Однако же коленки en toutes lettres [36] ни разу упомянуты не были. В постскриптумах молили гимназистку сохранить все в тайне, указывая, что карьера их была бы раз и навсегда разрушена, если бы хотя одна буковка этих признаний стала достоянием гласности.
Это только для Тебя. Оставь у себя. Не говори никому!
Неправдоподобно! Лишь эти письма раскрыли мне глаза на могущество современной гимназистки. Где ее только не было? В чьей только голове не застревали ее коленки? Под влиянием таких мыслей ноги у меня сами заходили, и я бы затанцевал в честь старых Мальчиков XX века, муштруемых, понукаемых, погоняемых и обучаемых бичом, если бы на дне ящика не заметил большой конверт из учебного округа, надписанный со всею очевидностью рукою Пимки. Письмо было сухо.

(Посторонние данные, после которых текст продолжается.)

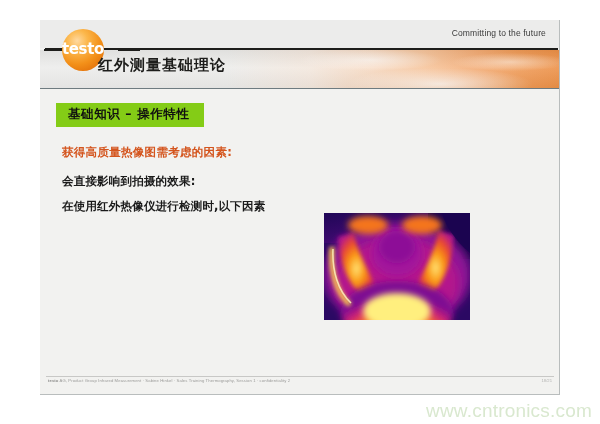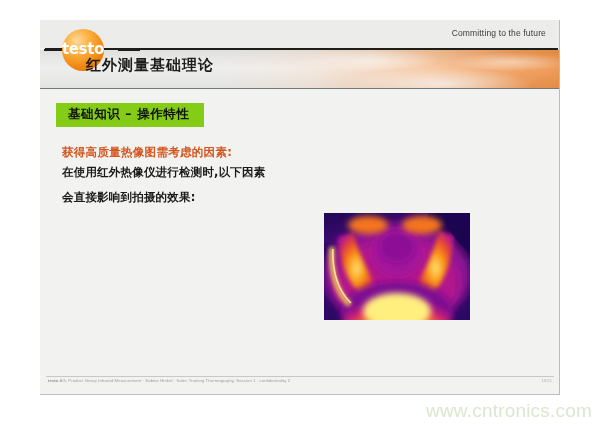--- a/index.html
+++ b/index.html
@@ -134,7 +134,7 @@
 
   #slide-title {
     position: absolute;
-    left: 46px;
+    left: 58px;
     top: 36px;
     font-family: Liberation Sans, sans-serif;
     font-size: 15px;

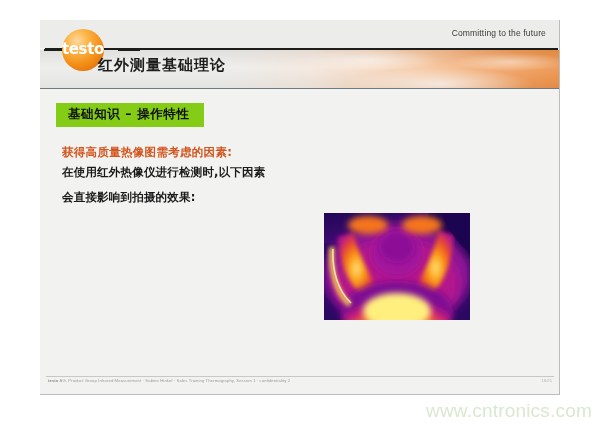--- a/index.html
+++ b/index.html
@@ -172,7 +172,7 @@
     font-weight: bold;
     color: #d4551e;
     letter-spacing: 0.3px;
-    margin-bottom: 5px;
+    margin-bottom: 14px;
     white-space: nowrap;
   }
   .para {

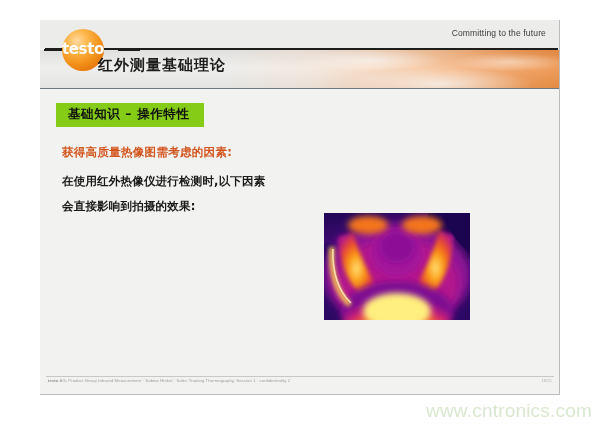--- a/index.html
+++ b/index.html
@@ -298,8 +298,8 @@
   <div id="body-text">
     <div class="lead">获得高质量热像图需考虑的因素:</div>
 
+    <div class="para">会直接影响到拍摄的效果:</div>
     <div class="para">在使用红外热像仪进行检测时,以下因素</div>
-    <div class="para">会直接影响到拍摄的效果:</div>
 
   </div>
 

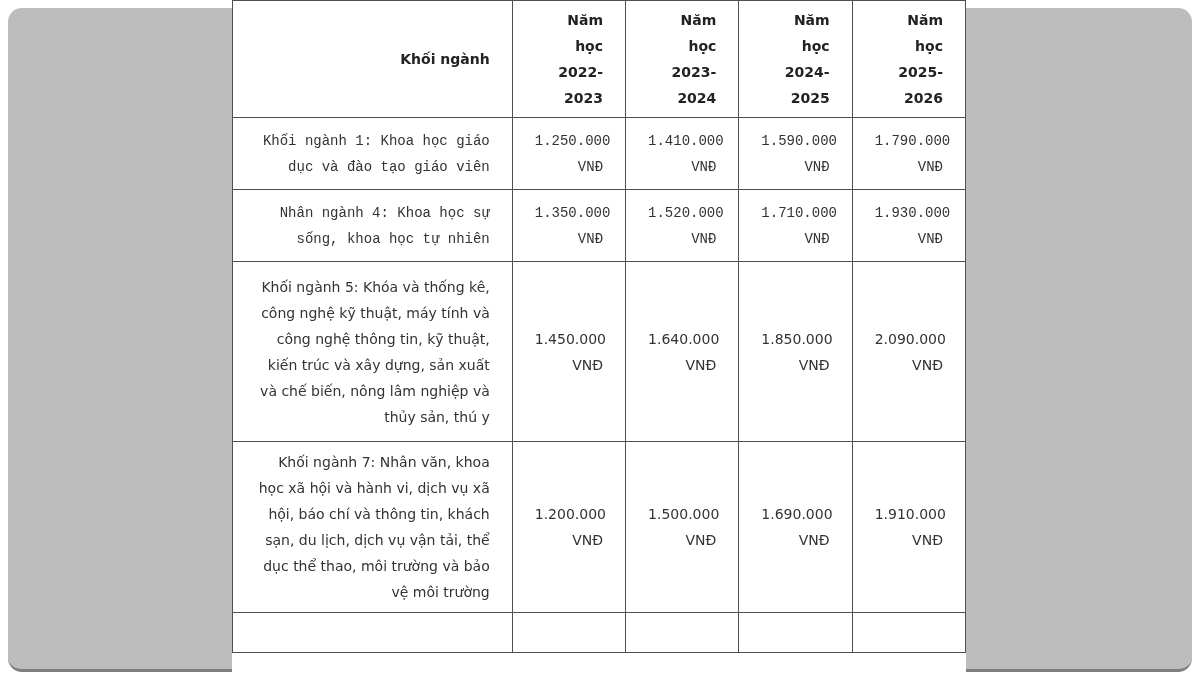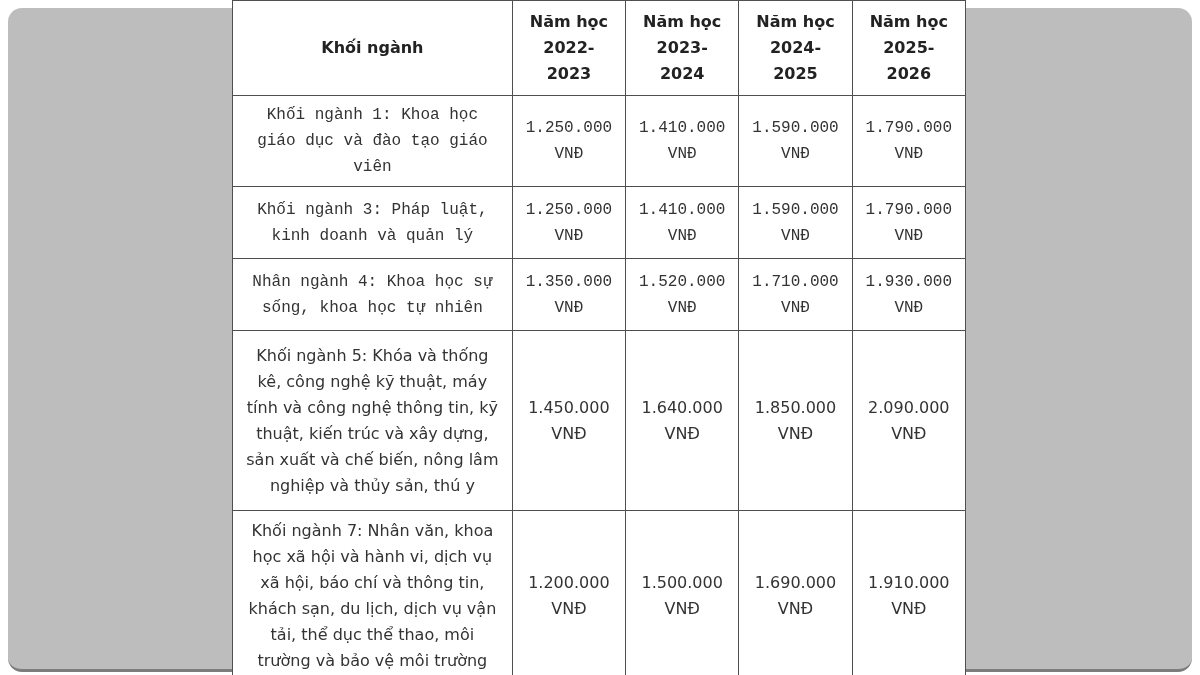--- a/index.html
+++ b/index.html
@@ -37,11 +37,11 @@
   }
   .fee-table th, .fee-table td {
     border: 1px solid #4f4f4f;
-    padding: 6px 10px;
-    font-size: 16px;
+    padding: 6px 22px;
+    font-size: 14px;
     line-height: 26px;
     vertical-align: middle;
-    text-align: center;
+    text-align: right;
     color: #333333;
     overflow: hidden;
   }

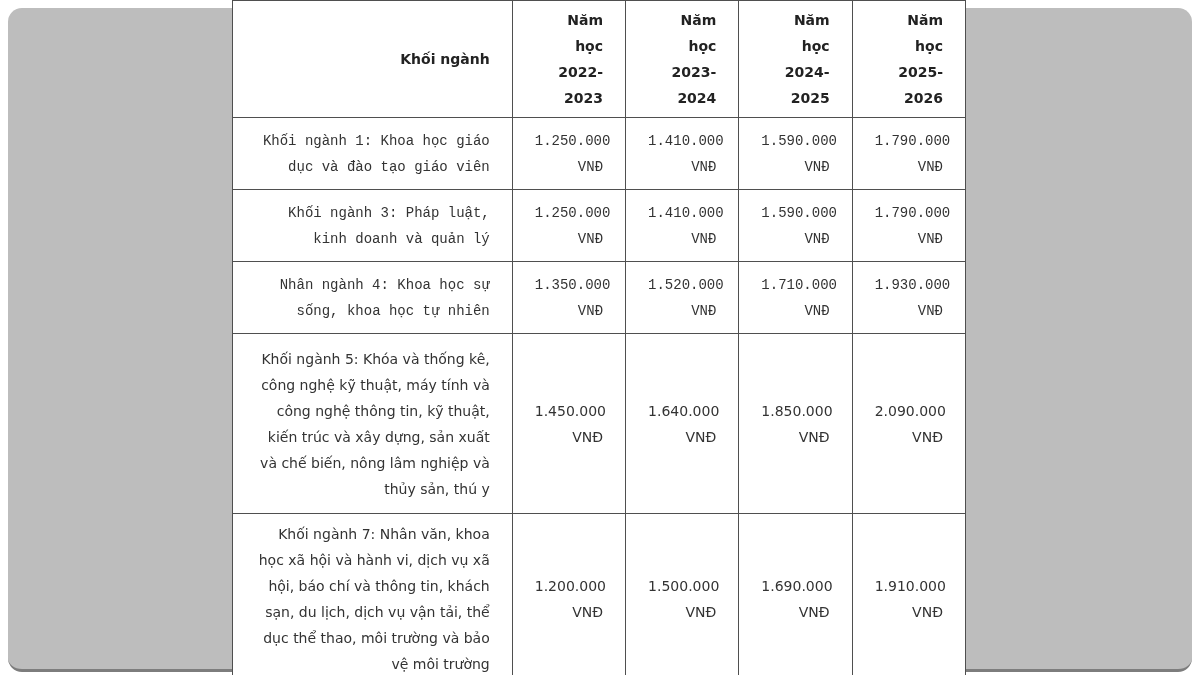--- a/index.html
+++ b/index.html
@@ -100,13 +100,6 @@
           <td>1.790.000 VNĐ</td>
         </tr>
         <tr class="row-standard">
-          <td>Khối ngành 3: Pháp luật, kinh doanh và quản lý</td>
-          <td>1.250.000 VNĐ</td>
-          <td>1.410.000 VNĐ</td>
-          <td>1.590.000 VNĐ</td>
-          <td>1.790.000 VNĐ</td>
-        </tr>
-        <tr class="row-standard">
           <td>Nhân ngành 4: Khoa học sự sống, khoa học tự nhiên</td>
           <td>1.350.000 VNĐ</td>
           <td>1.520.000 VNĐ</td>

«Я не буду больше, – писал Пимко, – терпеть пренебрежения и скандального невежества в том, что охватывается школьной программой.

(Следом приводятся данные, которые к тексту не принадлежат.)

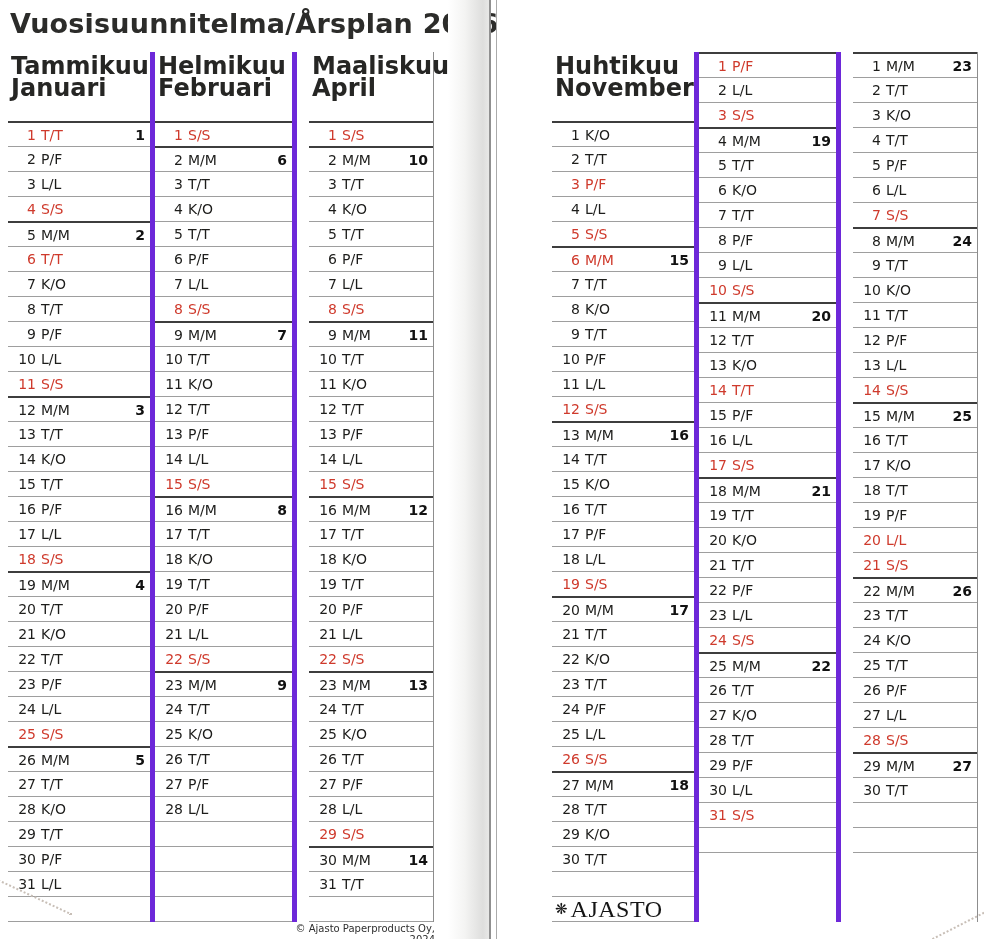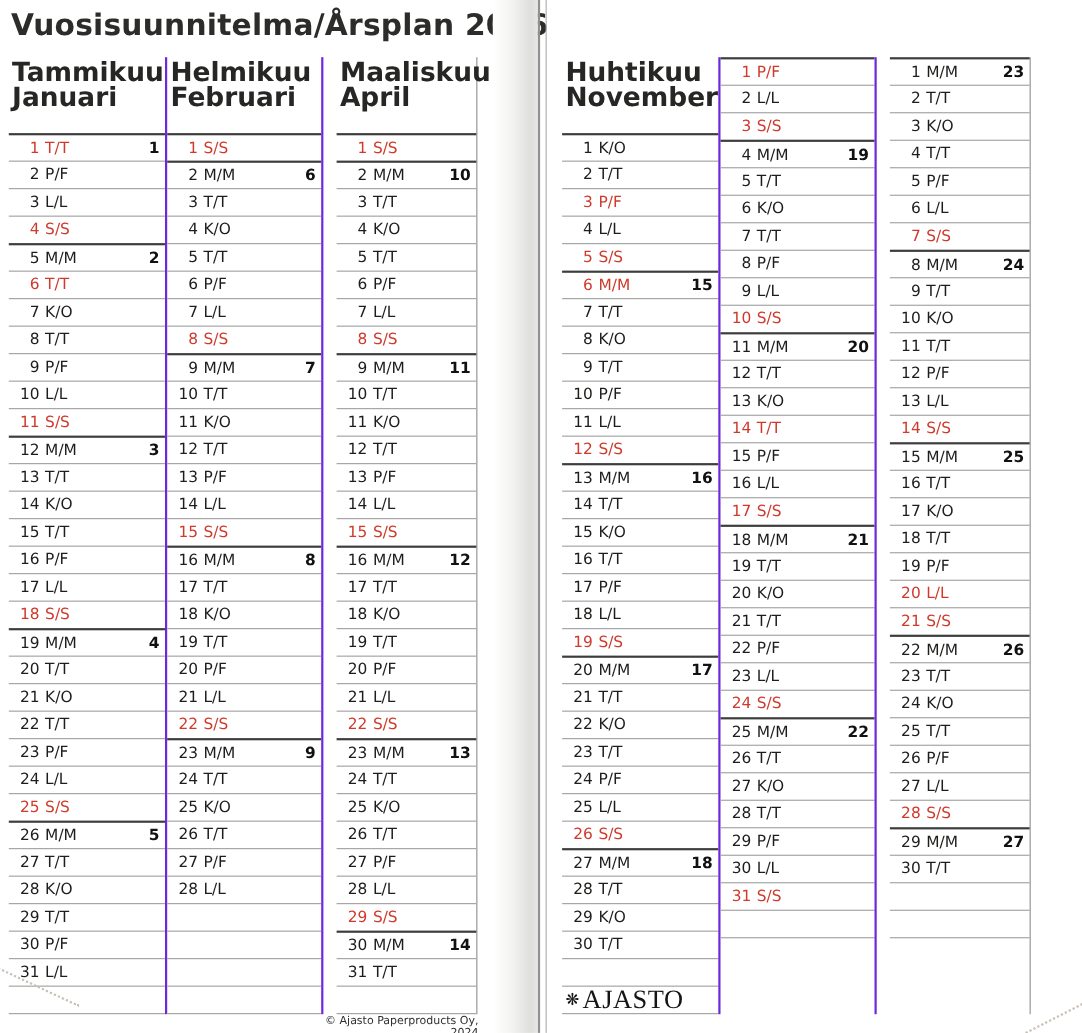--- a/index.html
+++ b/index.html
@@ -15,7 +15,7 @@
   .months-left{left:8px;}
   .months-right{left:511px;}
   .month{width:142px;box-sizing:border-box;position:relative;}
-  .month.divided{border-left:2px solid #6d28d9;}
+  .month.divided{border-left:5px solid #6d28d9;}
   .month.last{border-right:1px solid #8d8d8d;padding-left:12px;}
   .mh{height:69px;box-sizing:border-box;padding:3px 0 0 3px;}
   .mh .mname{font-size:24px;line-height:22px;font-weight:600;color:#262624;}

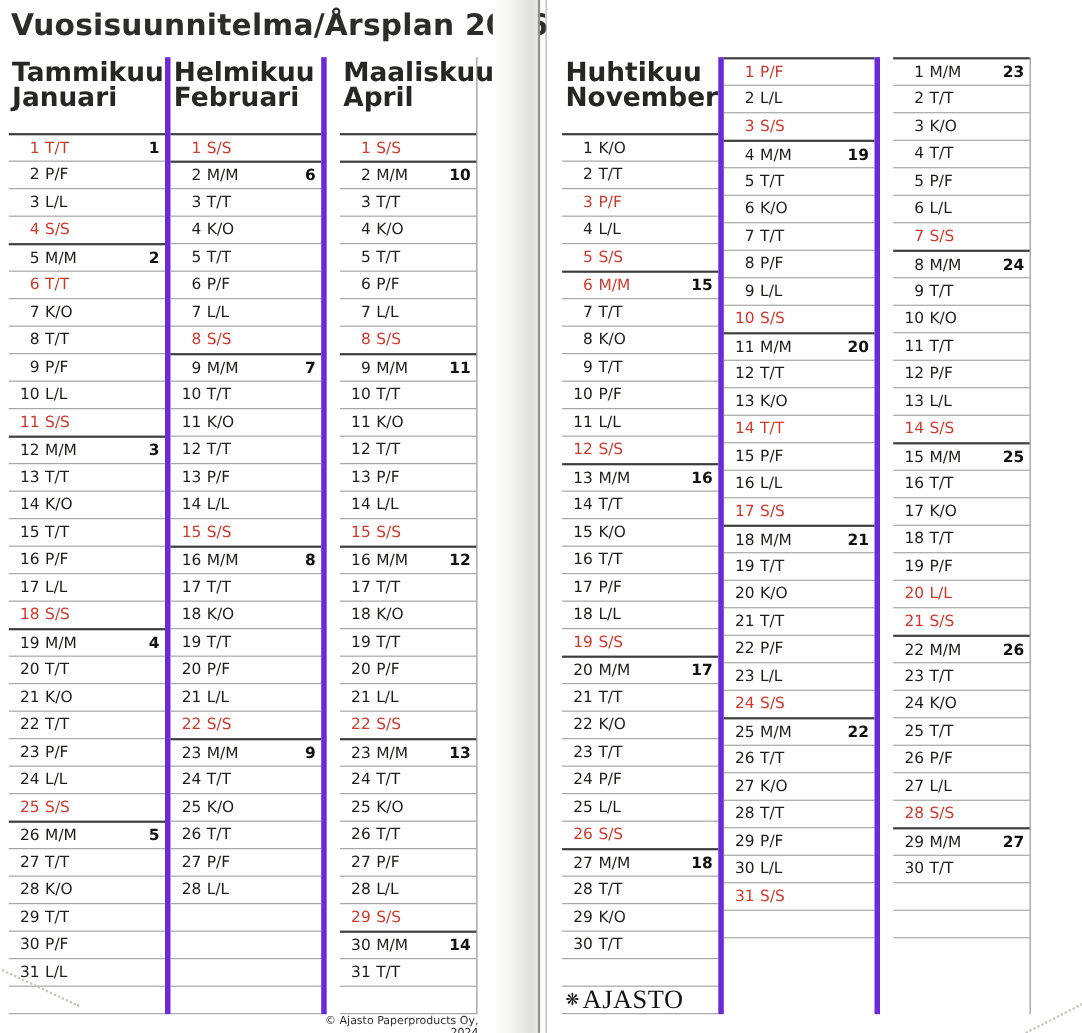--- a/index.html
+++ b/index.html
@@ -13,7 +13,7 @@
   }
   .months{position:absolute;top:52px;display:flex;align-items:stretch;}
   .months-left{left:8px;}
-  .months-right{left:511px;}
+  .months-right{left:552px;}
   .month{width:142px;box-sizing:border-box;position:relative;}
   .month.divided{border-left:5px solid #6d28d9;}
   .month.last{border-right:1px solid #8d8d8d;padding-left:12px;}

Приглашаю явиться ко мне в кабинет – в управлении учебного округа, послезавтра, в пятницу в 4.30 в целях дачи объяснений, изложения и изучения Норвида, а также заполнения пробелов в образовании.
Обращаю внимание, что я приглашаю на законном основании, формально, официально и культурно, как учитель и воспитатель, а в случае отказа явиться я напишу письмо директрисе с предложением об исключении из школы.
Заявляю, что не могу больше выносить пробелов, а как профессор имею право не выносить. Прошу задуматься
Т. Пимко, д-р филологии и проф. honoris causa
г. Варшава…
Так далеко у них зашло? Он ей угрожал? Вот оно, стало быть, как? Она так долго заигрывала с ним невежеством, что учителишка выпустил когти. Пимко, будучи не в состоянии устроить себе свидания с гимназисткой как Пимко, вызывал ее как профессор школ средних и высших. Он уже не довольствовался забавами дома под оком родителей – спекулировал на авторитете своей должности, хотел вбить в девушку Норвида легальным путем. А поскольку ничего другого он не умел, возжелал хотя бы с помощью Норвида добраться до нее. Пораженный до глубины души, застыл я с письмом в руке, стоял над грудой бумаг, не зная, к моей это выгоде или нет. Но под этим письмом в ящике лежал еще один листок – вырванный из блокнота, несколько слов карандашом, – и я узнал руку Копырды! Да, это Копырда, сомнений не было, Копырда, он самый! Лихорадочно схватил я листок. Лаконичный, сжатый, небрежный – все говорило о том, что его бросили в окно.